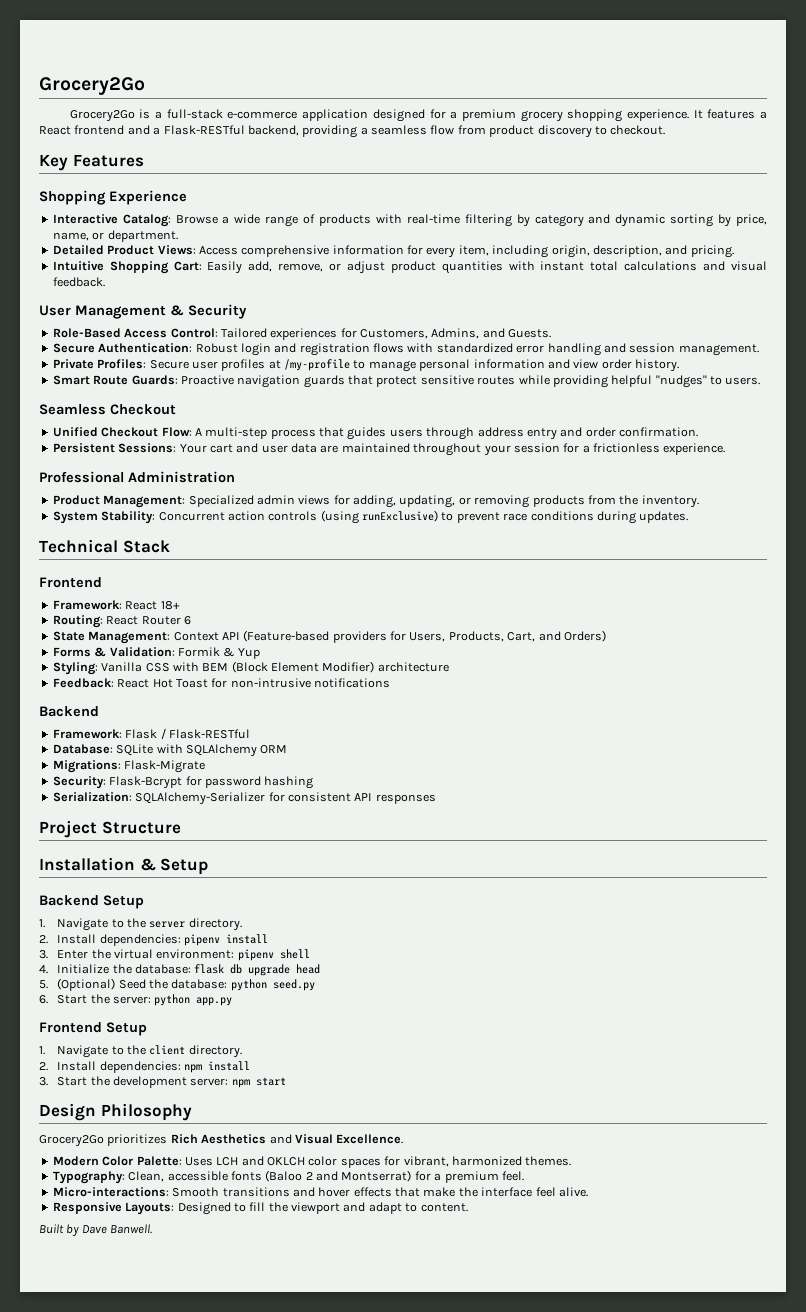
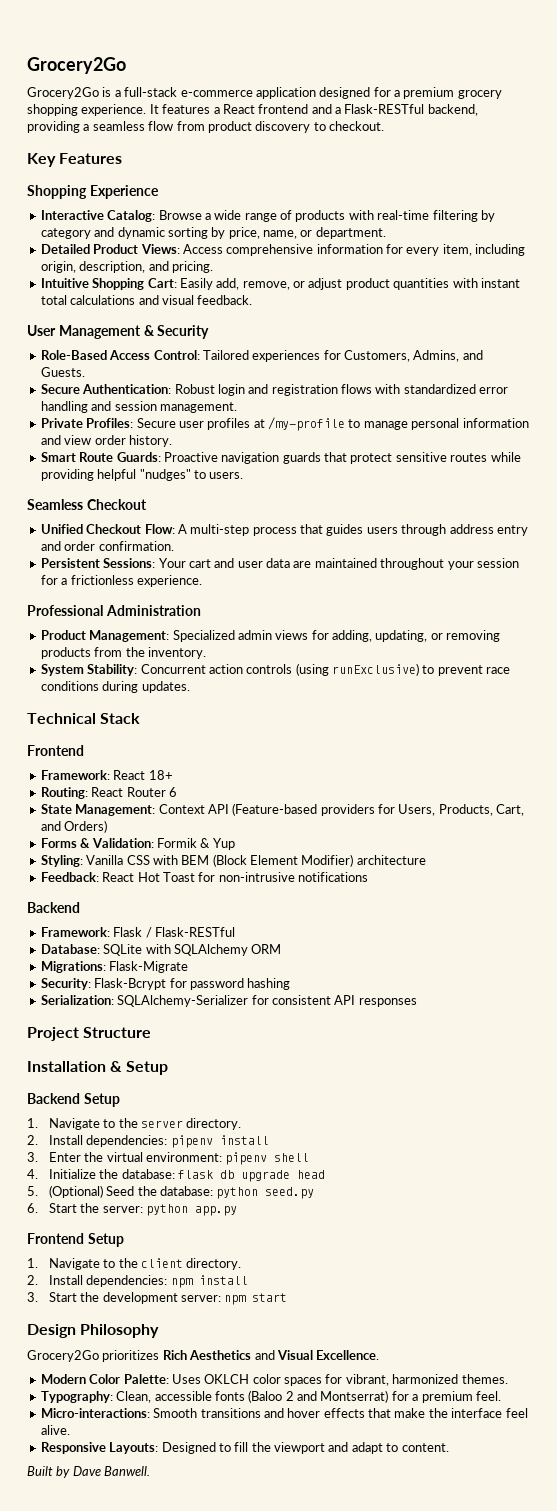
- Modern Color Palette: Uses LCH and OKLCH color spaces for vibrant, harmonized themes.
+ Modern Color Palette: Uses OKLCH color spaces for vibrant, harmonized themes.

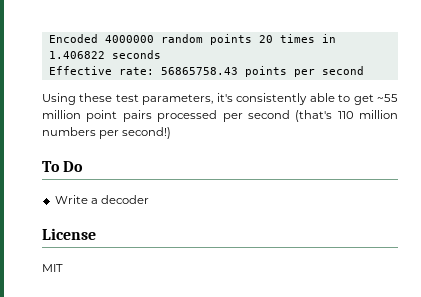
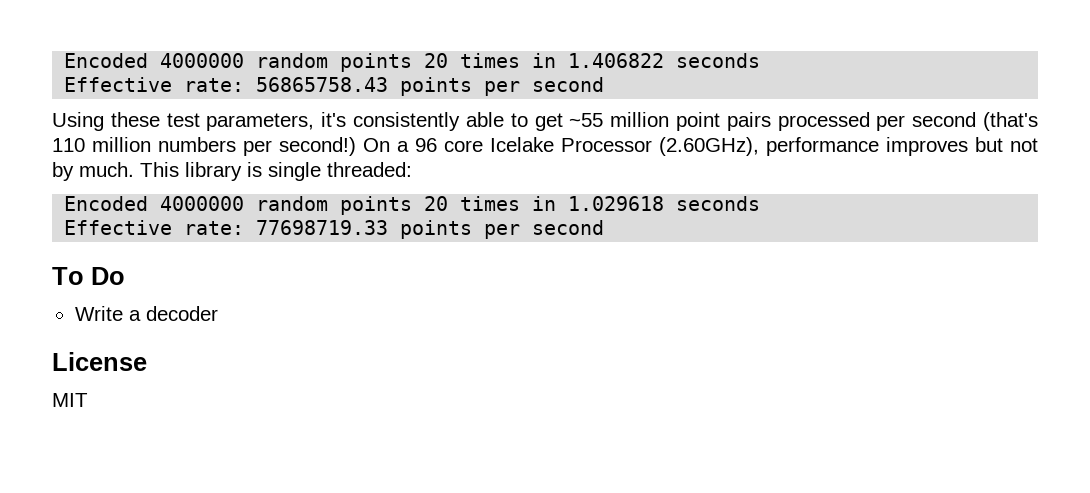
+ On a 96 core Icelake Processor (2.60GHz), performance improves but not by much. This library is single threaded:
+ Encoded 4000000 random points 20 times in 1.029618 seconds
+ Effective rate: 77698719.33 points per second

### EXERCISE REQUIREMENTS
The copy should hold exactly the lines from the line containing "Uses OKLCH color spaces for vibrant, harmonized themes." through the last line of the records, both included, and no pictures or other lines.

### REPLY TO THE EXERCISE
+ Modern Color Palette: Uses OKLCH color spaces for vibrant, harmonized themes.

+ On a 96 core Icelake Processor (2.60GHz), performance improves but not by much. This library is single threaded:
+ Encoded 4000000 random points 20 times in 1.029618 seconds
+ Effective rate: 77698719.33 points per second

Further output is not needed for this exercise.